John Middleton Lankester Paul (20 April 1921 – 23 February 1995) was a British actor.

He is best known for his television roles, particularly as Dr Spencer Quist in Doomwatch (1970–1972) and Marcus Agrippa in I, Claudius (1976), both for BBC Television.

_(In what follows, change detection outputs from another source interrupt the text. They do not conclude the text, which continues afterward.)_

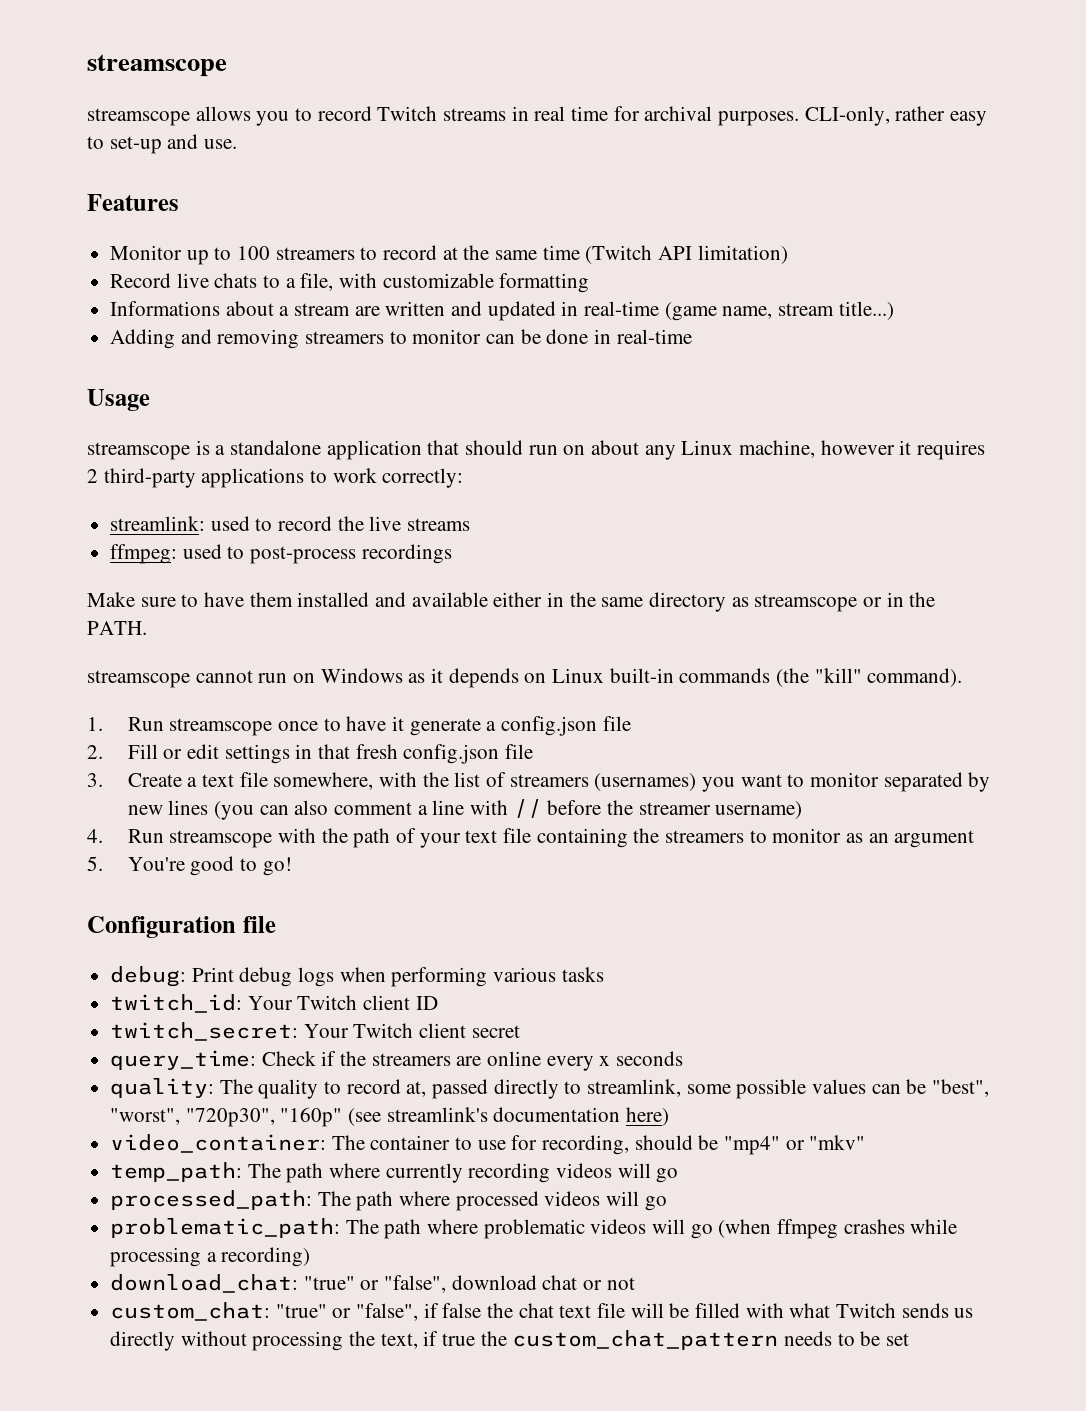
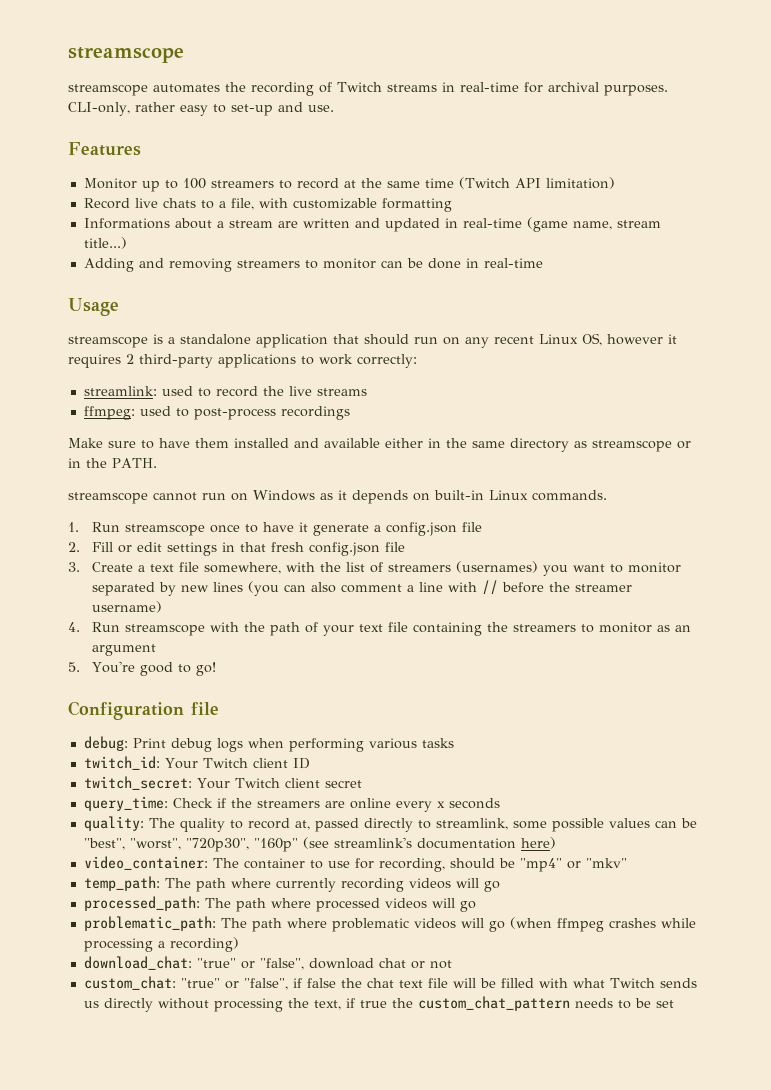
- streamscope allows you to record Twitch streams in real time for archival purposes.
+ streamscope automates the recording of Twitch streams in real-time for archival purposes.
- streamscope is a standalone application that should run on about any Linux machine, however it requires 2 third-party applications to work correctly:
+ streamscope is a standalone application that should run on any recent Linux OS, however it requires 2 third-party applications to work correctly:
- streamscope cannot run on Windows as it depends on Linux built-in commands (the "kill" command).
+ streamscope cannot run on Windows as it depends on built-in Linux commands.

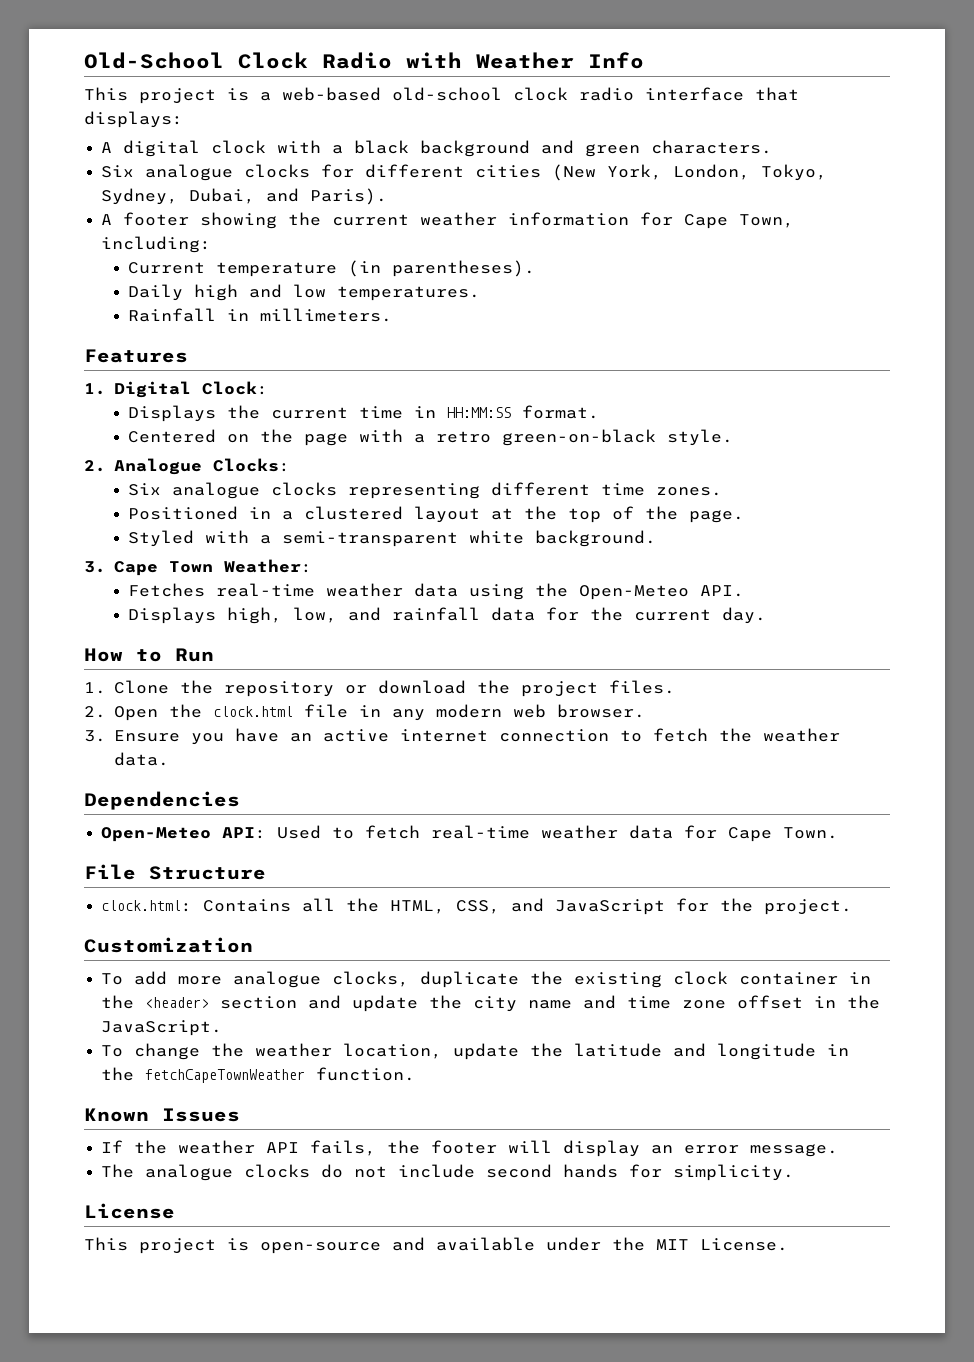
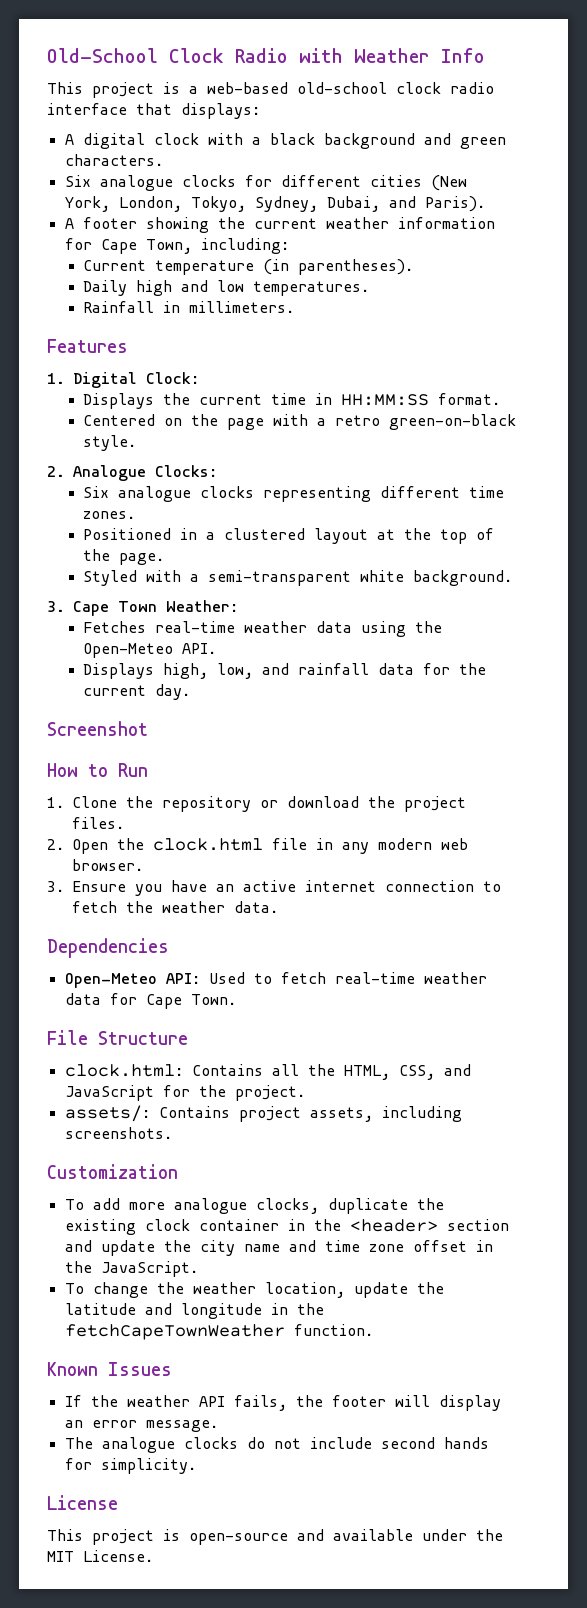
+ Screenshot
+ assets/: Contains project assets, including screenshots.

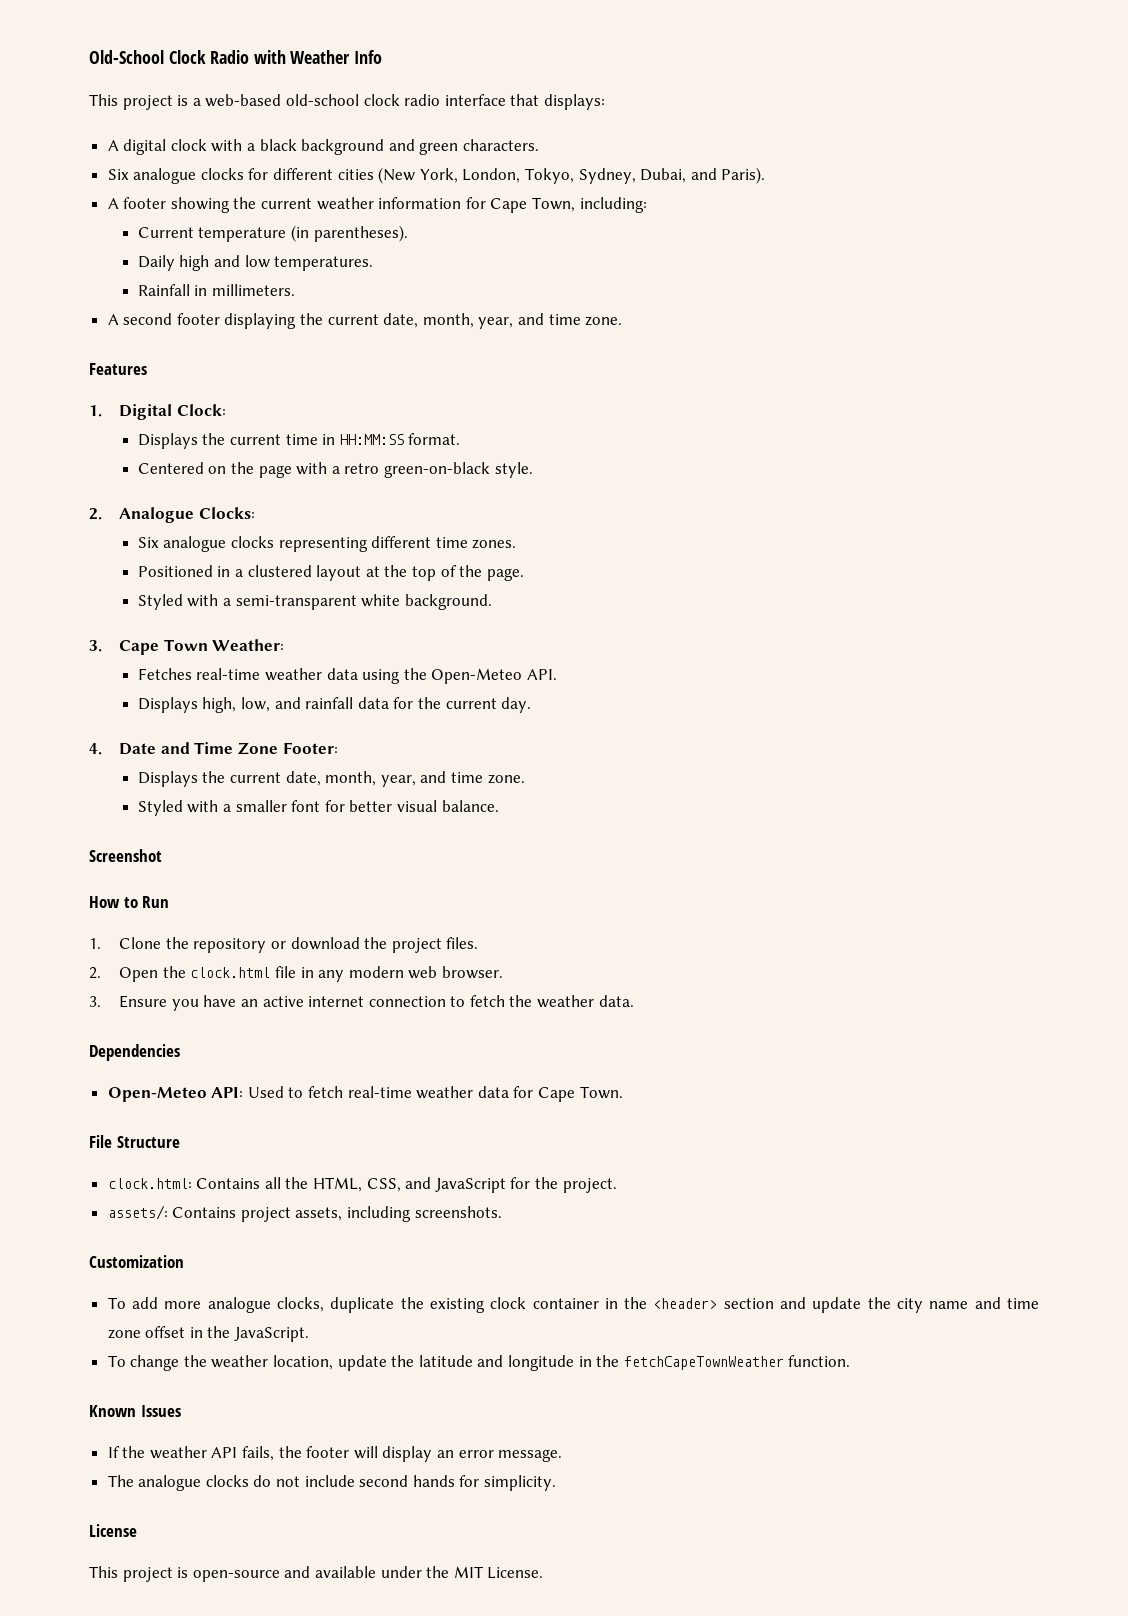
+ A second footer displaying the current date, month, year, and time zone.
+ 4. Date and Time Zone Footer:
+ Displays the current date, month, year, and time zone.
+ Styled with a smaller font for better visual balance.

An early role was as the lead in the ITV series Probation Officer in the early 1960s. He appeared as Captain Flint in a BBC adaptation of Arthur Ransome's Swallows and Amazons in 1963. He had guest roles in episodes of popular television series such as Out of the Unknown, Doctor Finlay's Casebook, The Avengers, Dixon of Dock Green, The Saint, Marked Personal and The New Avengers, mostly during the 1960s and 1970s. One of his final TV appearances was in Selling Hitler, based on the real-life attempts to sell fake diaries attributed to Adolf Hitler.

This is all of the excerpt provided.